Report #150 – July 26th of 2019
- Extreme polarization… Is it enough to ensure the re-election?
- No middle ground… strategist or irresponsible?
- What does the FMI project for us?
- Against any forecast, the debt with the IMF does not lower debt with the market
The government’s bet on re-election is deepening and has begun to pay off in the last two months with improved polls, which until recently showed a sure defeat and fueled the vicious circle. Vicious circle in which financial contagion hindered the real economy and polls, which in turn impacted the financial dynamics and so on and so forth.
The change in global liquidity and in local political alliances with a shift to the center after the incorporation of Miguel Angel Pichetto and Alberto Fernández as Vice President and President respectively, along with the battery of measures to boost the short term and keep the dollar in check with the IMF’s green light to intervene on the spot and futures exchange market, and a huge disparity in the handling of the campaign, considerably helped turn this dynamic around.
An exchange rate in check, underpinned by a very high interest rate (LELIQ’s 58% floor until August 15), a reduction in the spread via lower banks reserves requirements sustaining time deposits rates at 49% to limit pre-election dollarization, and a monetary program that validates a focused credit expansion (“Ahora 12 and “Argenta” credit), allows moderating inflation and boosting consumption in the margin. July’s inflation will likely be closer to 2.2% than 2.7% in June, while there is improved margins in consumption of durable goods (cars, motorcycles, household appliances and even textiles) and improved consumption and inflation expectations as a whole.
However, this change in expectations does not necessarily improve the current situation (the photo), but it does change the expectation that the floor and ceiling in the recession and inflation respectively are close. The official message is that the 2018 financial crisis left us in the middle of the river and that it is up to the Argentines whether to cross to the other bank or go back to the past.
The official campaign aims to show the contrast between the future that awaits us with images of public works being inaugurated and the stagnation, inflation, theft and lies Kirchnerism subjected us to. Meanwhile, the opposition resorts to showing rampant inflation, drop in real wages, poverty and the change in consumption habits with Cristina contemptuously describing second brands with derogatory names. Such messages are refuted one by one with a tailor-made campaign in which the alteration of statistics by the Kirchnerism leads to a struggle between polar-opposite narratives.

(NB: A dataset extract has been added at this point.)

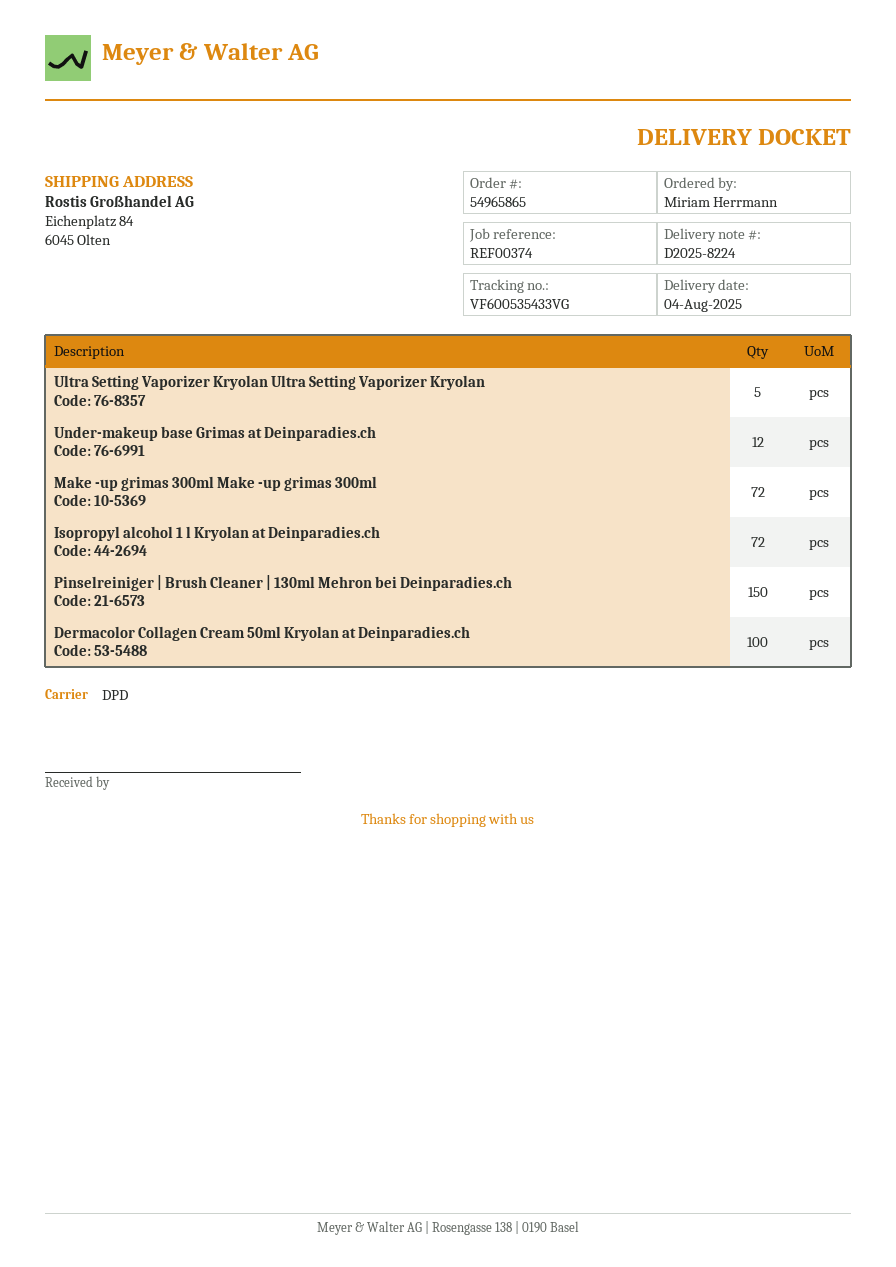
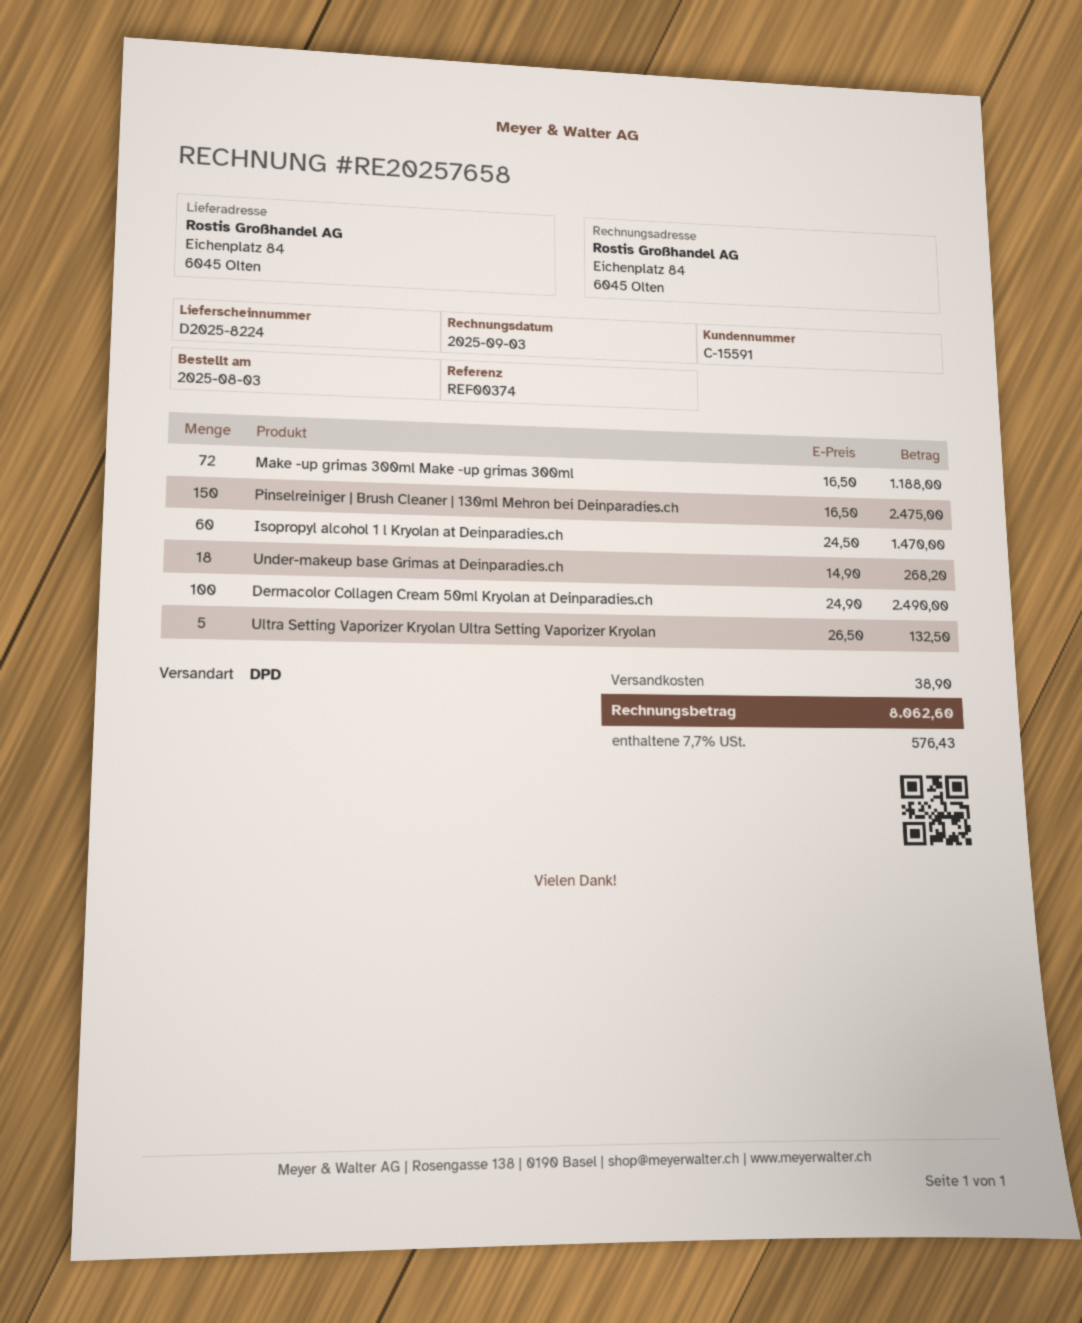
Under-makeup base Grimas at Deinparadies.ch: 12 -> 18
Isopropyl alcohol 1 l Kryolan at Deinparadies.ch: 72 -> 60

Nobody dares to guess which of these two extremes – none of which could win under normal circumstances but by opposition to the other – will come top in the election. But the economy short-term dynamics is closely related to how this outcome begins to take shape in the primaries on August 11, the first round on October 27 and, eventually in the run-off on November 24, and how the financial dynamics and real economy are fed back.
The fact is that this campaign, flowing through crossed panegyrics and diatribes, takes place in a market with binary views on both extremes and that not only defines the prices of various local assets (dollars, bonds, and stocks), but also indirectly, and given the maturities concentration until October (LETEs for US$7.8 B and LECAPs for $250 B) with a Treasury that is selling dollars in the transition and a Central Bank (BCRA) willing to intervene to contain the dollar, may lead to a new financial crisis if uncertainty increases out of control and/or becomes the wrong certainty.
Paradoxically, and contrary to what part of the society may read through, the “Juntos por el Cambio” ticket implies in the short term a lower adjustment of the economy given the market reaction itself which in one case would allow the short-time debt to be comfortably refinanced and harmonically go through the year end and in the other case, it could lead to a problem with the fiscal, monetary, and financial programs in a context where the Government seems willing to use reserves to limit contagion into the exchange market if they dynamics boosts country risk.
The year 2020 is another story. The risk is that, even with an orderly transition in a re-election scenario, with a divided society and a Congress split in half, consensus to move forward with these reforms might not be reached and the road might become unstable even if the bet on the re-election is validated. The matrix of scenarios for 2020 we began to outline in our previous monthly report and to which we add numbers in our Special Report: “2019 & 2020 Scenarios”, remains current.